Zones
- Zones first edition cover
- Author: Damien Broderick and Rory Barnes
- Language: English
- Genre: Young adult, science fiction
- Published: 1997 (Moonstone)
- Publication place: Australia
- Media type: Print (Paperback)
- Pages: 224 (first edition)
- ISBN: 0-7322-5760-3

= Zones (novel) =

1997 novel by Damien Broderick

Zones is a 1997 young adult science fiction novel by Damien Broderick and Rory Barnes. It follows the story of Jenny who receives a phone call from another year.

==Publishing history==
Zones was first published in Australia in 1997 by Moonstone, a division of HarperCollins Australia, in trade paperback format. In 2004 it was released as a braille book by Vision Australia Information and Library Service.
In 2012, it appeared in print in the US for the first time, from Borgo/Wildside.

==Synopsis==
The protagonist is a teenager called Jenny who lives in Melbourne in the late 1990s with her father and enjoys physics.
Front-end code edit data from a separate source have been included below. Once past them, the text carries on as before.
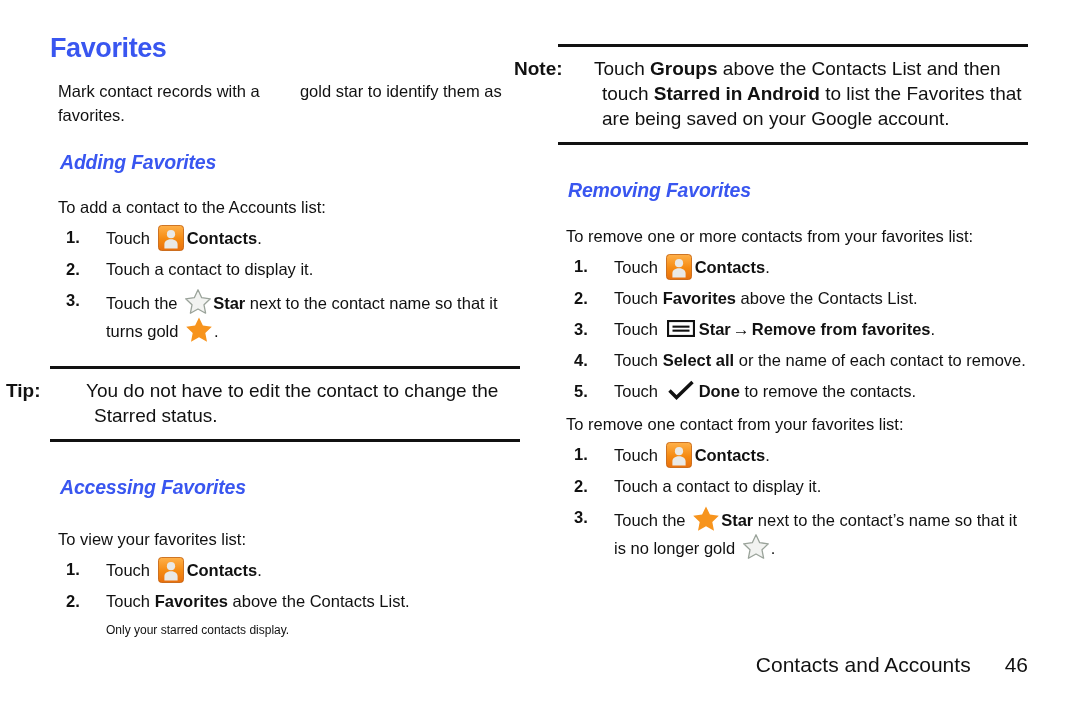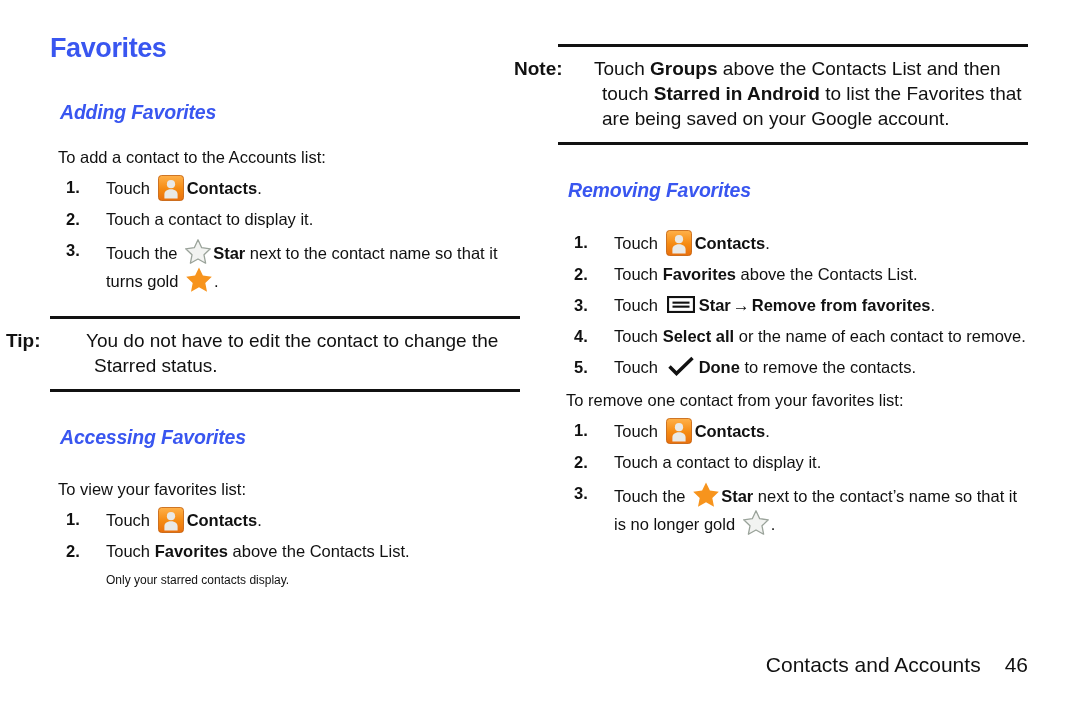--- a/index.html
+++ b/index.html
@@ -157,6 +157,11 @@
 
     <div style="height:13px"></div>
 
+    <p class="para indent">
+      <span>Mark contact records with a</span>
+      <span class="icon ic-star"></span>
+      <span>gold star to identify them as favorites.</span>
+    </p>
 
     <div style="height:14px"></div>
 

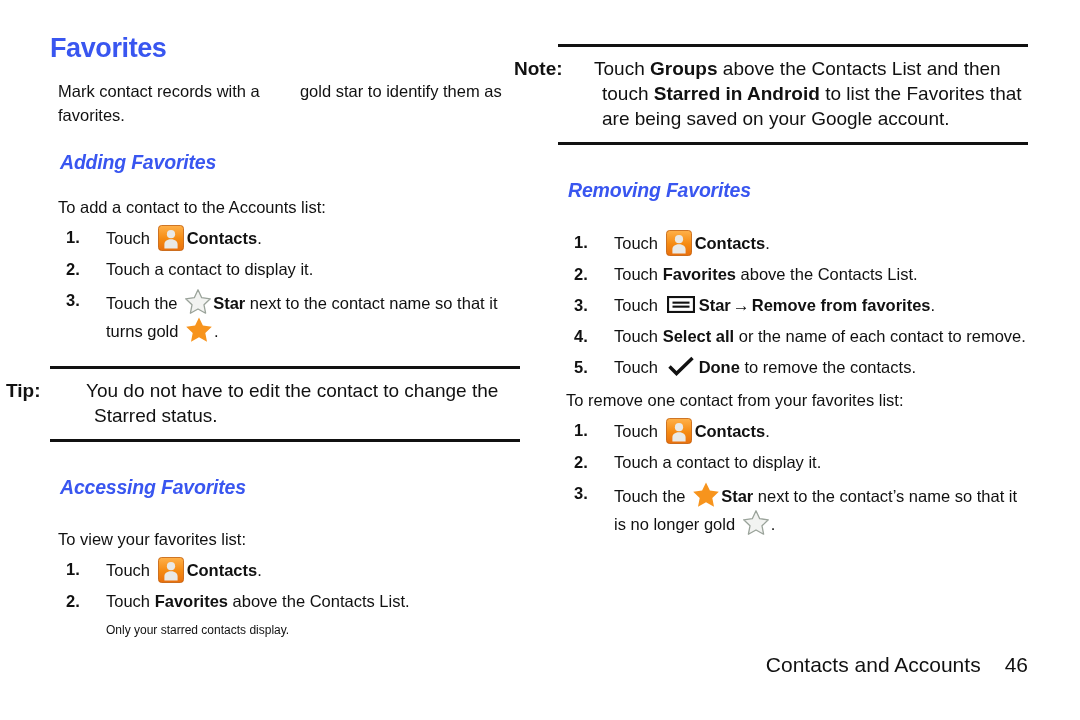--- a/index.html
+++ b/index.html
@@ -246,6 +246,7 @@
 
     <div style="height:13px"></div>
 
+    <p class="para indent">To remove one or more contacts from your favorites list:</p>
 
     <ol class="olist">
         <li><span class="num">1.</span><span>Touch <span class="icon ic-contacts"><svg viewBox="0 0 26 26" width="26" height="26" xmlns="http://www.w3.org/2000/svg">

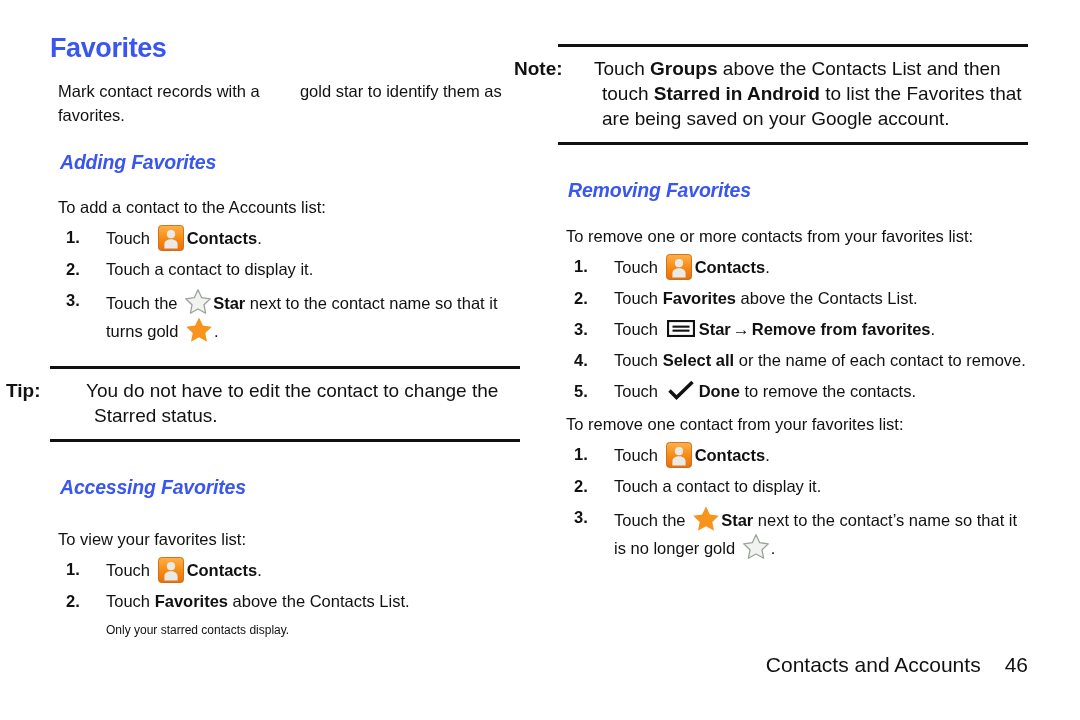--- a/index.html
+++ b/index.html
@@ -142,7 +142,7 @@
     align-items: baseline;
   }
   .footer .f-title { }
-  .footer .f-page { margin-left: 24px; font-weight: normal; }
+  .footer .f-page { margin-left: 34px; font-weight: normal; }
 </style>
 </head>
 <body>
She has a typical life until receiving a phone call from a boy from the year 1965.

==Awards==
Zones was a short-list nominee for the 1997 Aurealis Award for best young-adult novel and best science fiction novel but lost to Catherine Jinks' Eye to Eye and Greylands by Isobelle Carmody in the young-adult category and to Broderick's The White Abacus in the science fiction category.